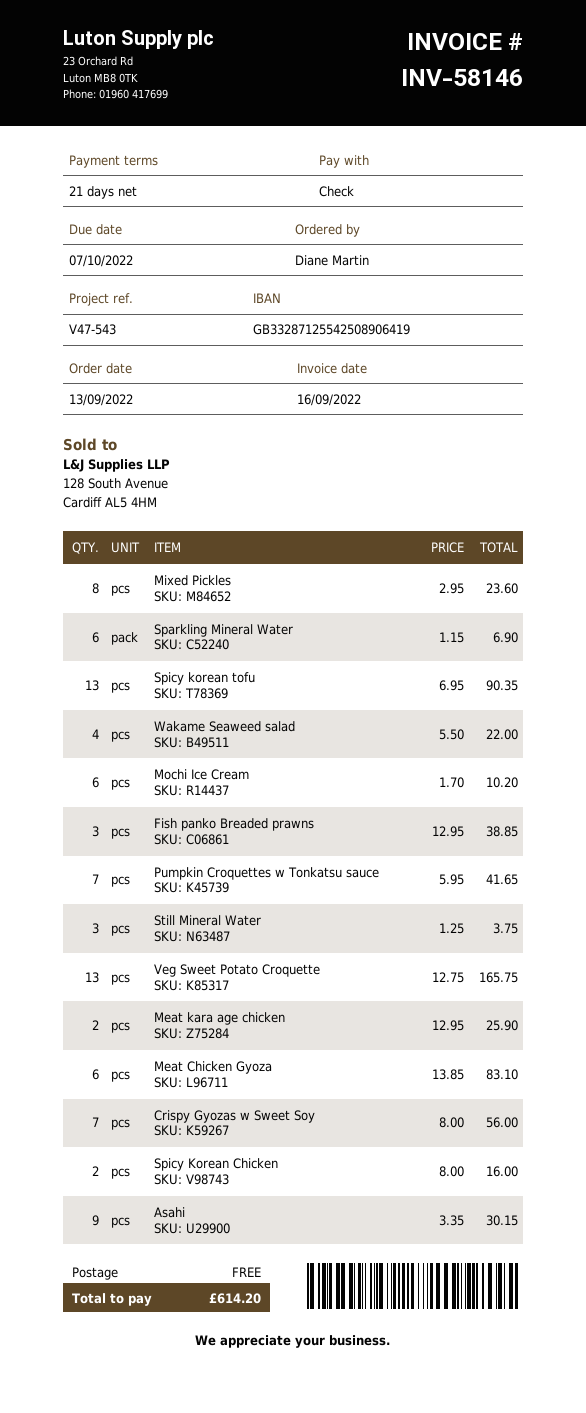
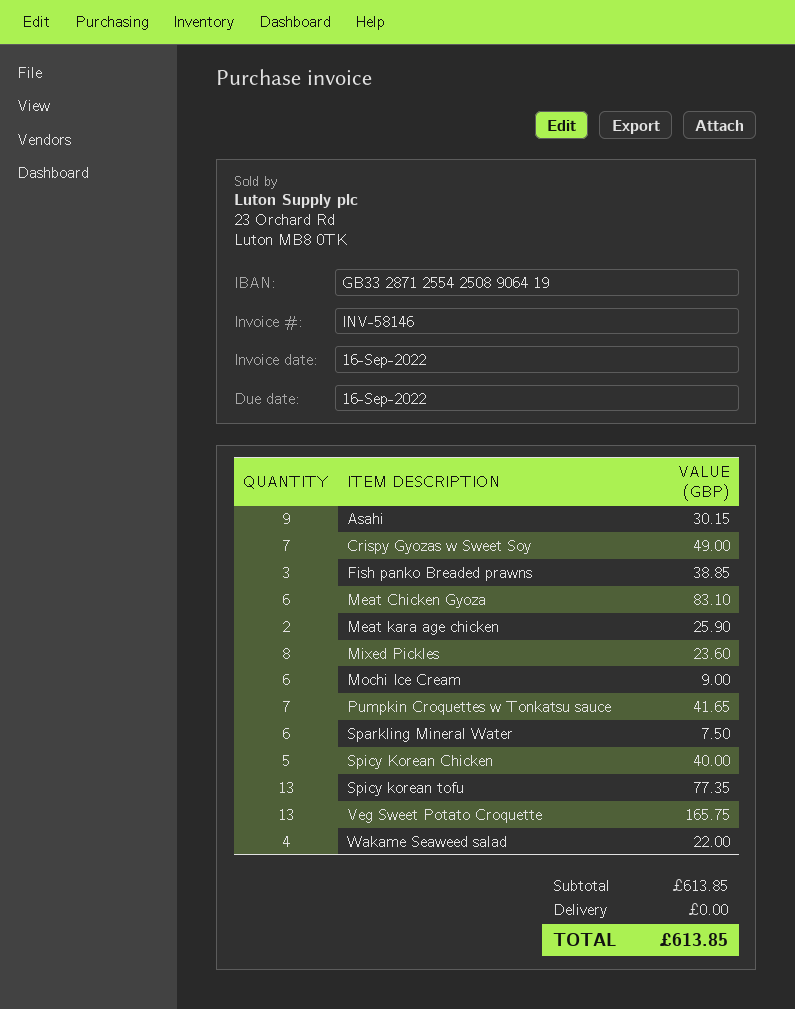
due date: 2022-10-07 -> 2022-09-16
Sparkling Mineral Water: 6 for 6.90 -> 6 for 7.50
Spicy korean tofu: 13 for 90.35 -> 13 for 77.35
Mochi Ice Cream: 6 for 10.20 -> 6 for 9.00
Still Mineral Water: 3 for 3.75 -> none
Crispy Gyozas w Sweet Soy: 7 for 56.00 -> 7 for 49.00
Spicy Korean Chicken: 2 for 16.00 -> 5 for 40.00
total: 614.20 -> 613.85

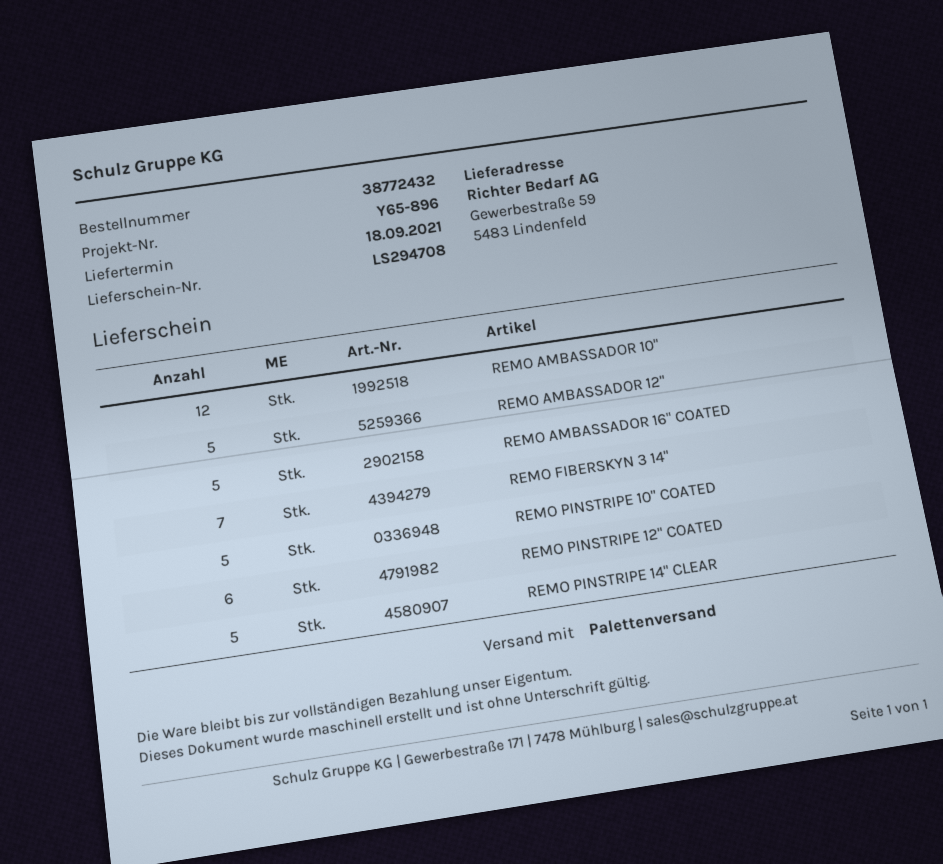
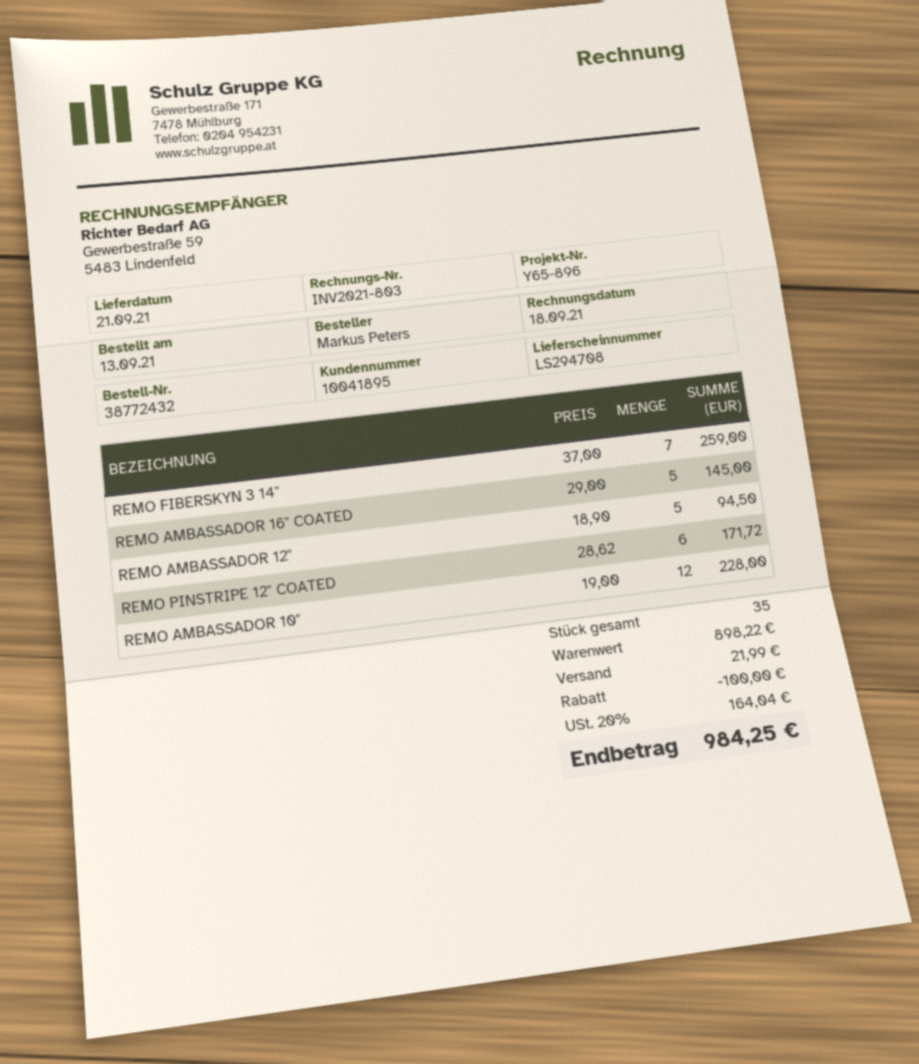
delivery date: 2021-09-18 -> 2021-09-21
REMO PINSTRIPE 10" COATED: 5 -> none
REMO PINSTRIPE 14" CLEAR: 5 -> none

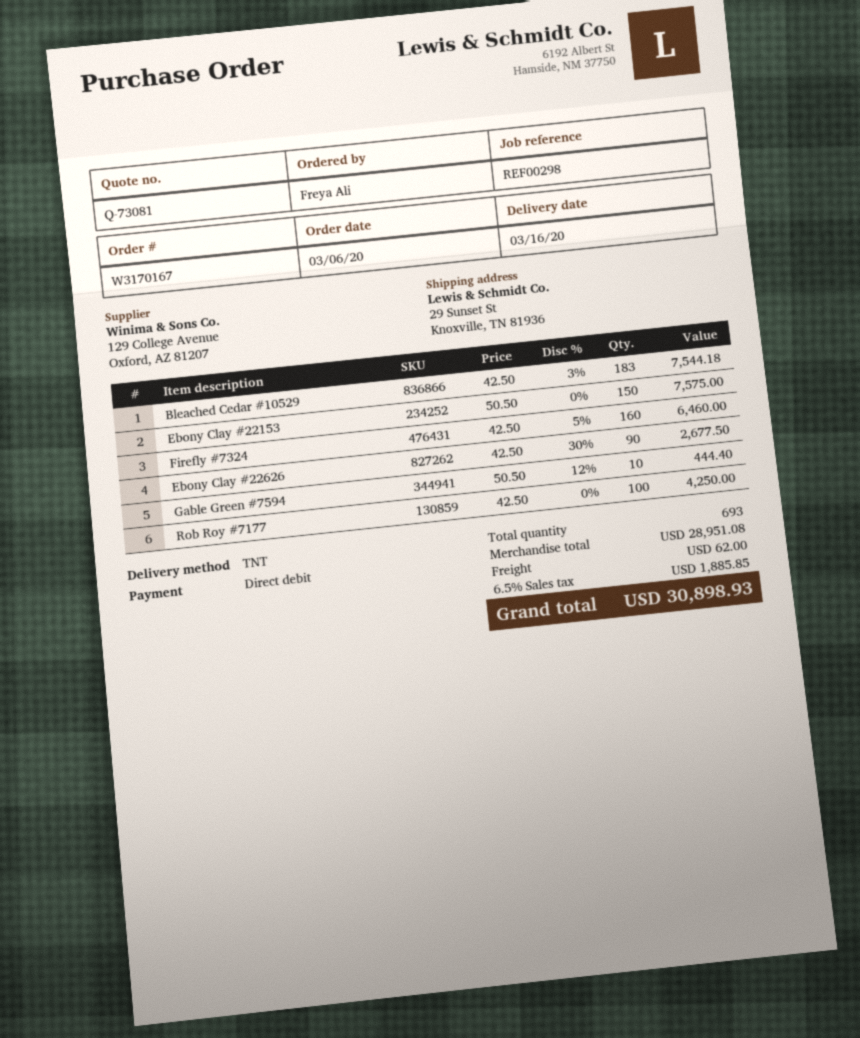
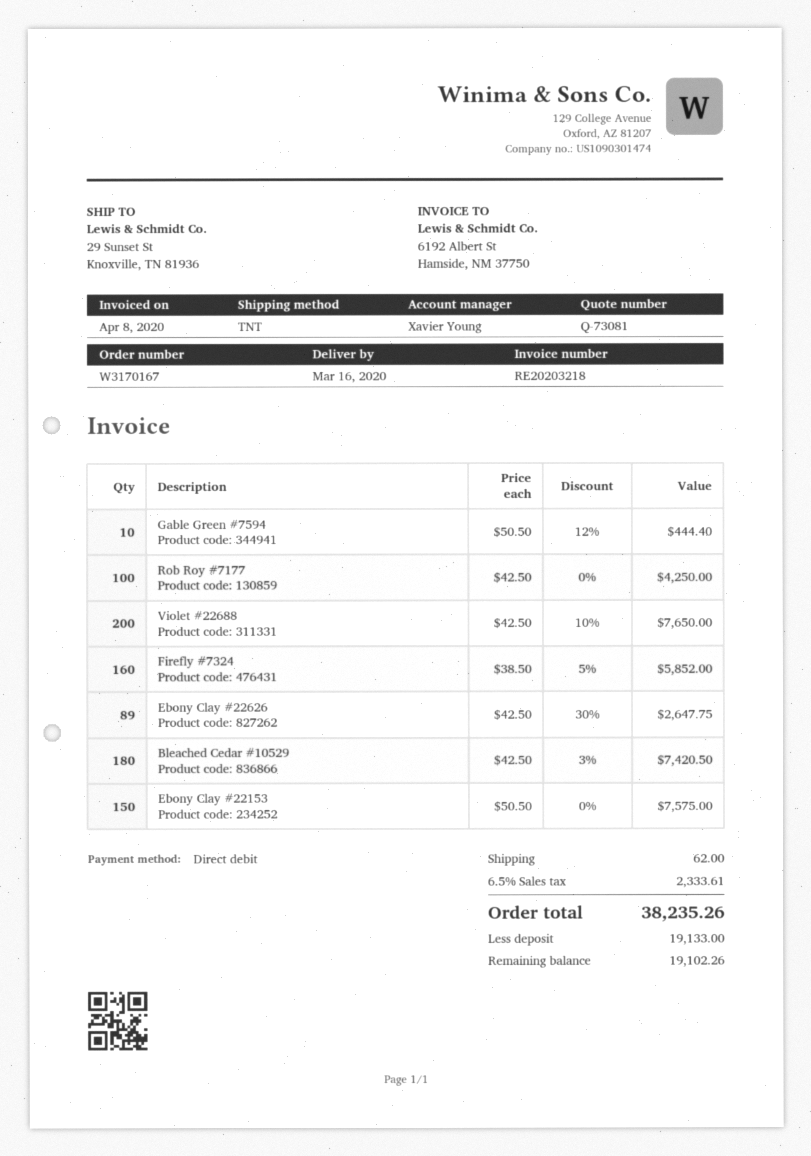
Bleached Cedar #10529: 183 x 42.50 - 3% = 7544.18 -> 180 x 42.50 - 3% = 7420.50
Firefly #7324: 160 x 42.50 - 5% = 6460.00 -> 160 x 38.50 - 5% = 5852.00
Ebony Clay #22626: 90 x 42.50 - 30% = 2677.50 -> 89 x 42.50 - 30% = 2647.75
Violet #22688: none -> 200 x 42.50 - 10% = 7650.00
tax: 6.5% = 1885.85 -> 6.5% = 2333.61
total: 30898.93 -> 38235.26

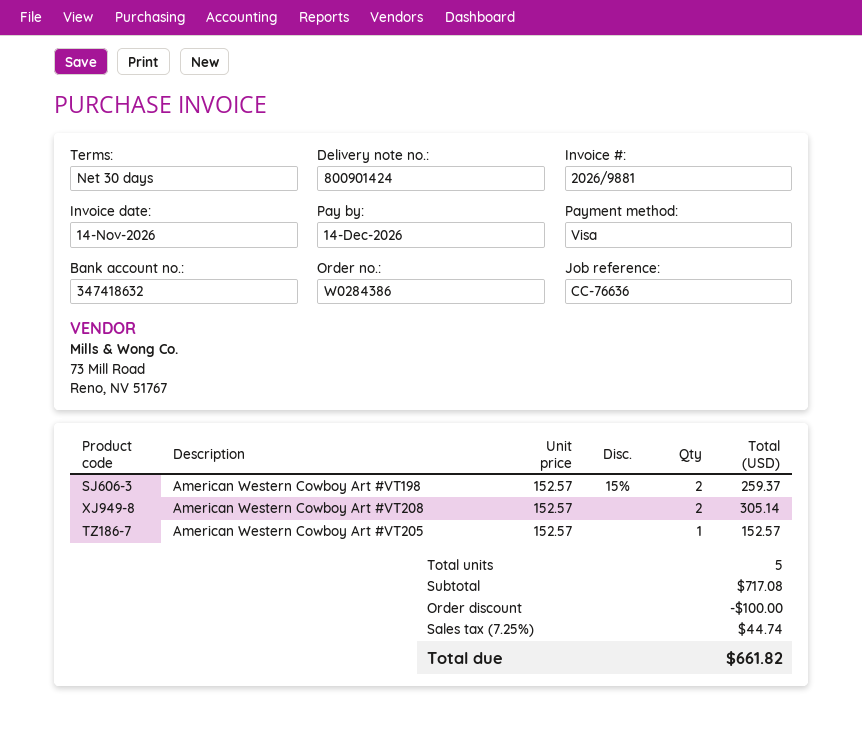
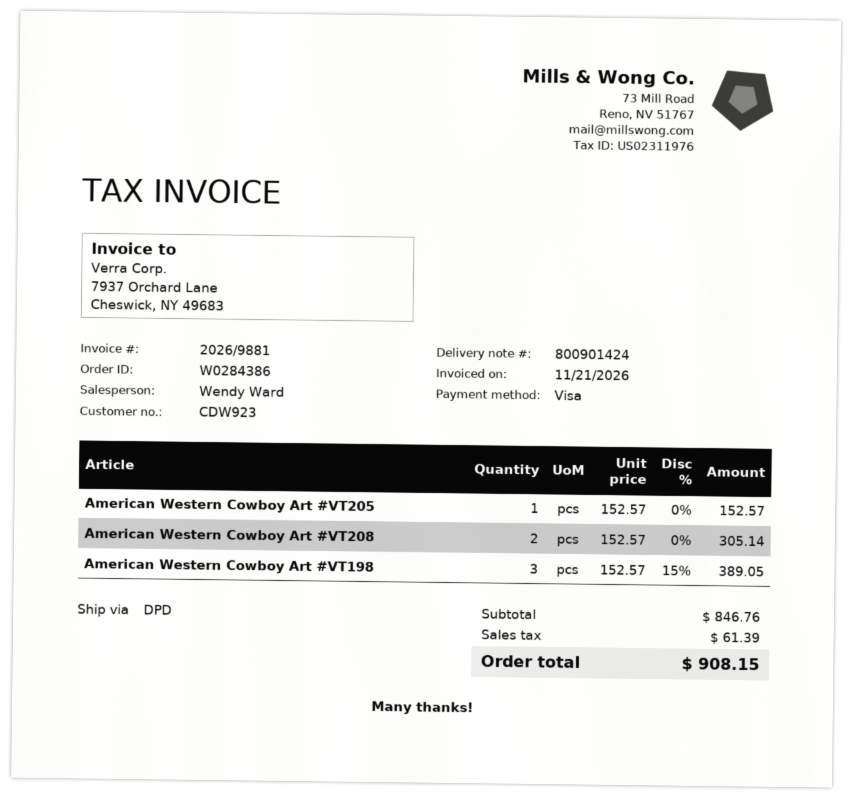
invoice date: 2026-11-14 -> 2026-11-21
American Western Cowboy Art #VT198: 2 x 152.57 - 15% = 259.37 -> 3 x 152.57 - 15% = 389.05
subtotal: 717.08 -> 846.76
discount: 100.00 -> none
tax: 44.74 -> 61.39
total: 661.82 -> 908.15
════════════════
WHAT IS NEEDED. In the listing above, find the line with "Sparkling Mineral Water: 6" and the line with "COATED: 5 -> none". Output both, plus every line between them, and no pictures.

YOUR SOLUTION.
Sparkling Mineral Water: 6 for 6.90 -> 6 for 7.50
Spicy korean tofu: 13 for 90.35 -> 13 for 77.35
Mochi Ice Cream: 6 for 10.20 -> 6 for 9.00
Still Mineral Water: 3 for 3.75 -> none
Crispy Gyozas w Sweet Soy: 7 for 56.00 -> 7 for 49.00
Spicy Korean Chicken: 2 for 16.00 -> 5 for 40.00
total: 614.20 -> 613.85

delivery date: 2021-09-18 -> 2021-09-21
REMO PINSTRIPE 10" COATED: 5 -> none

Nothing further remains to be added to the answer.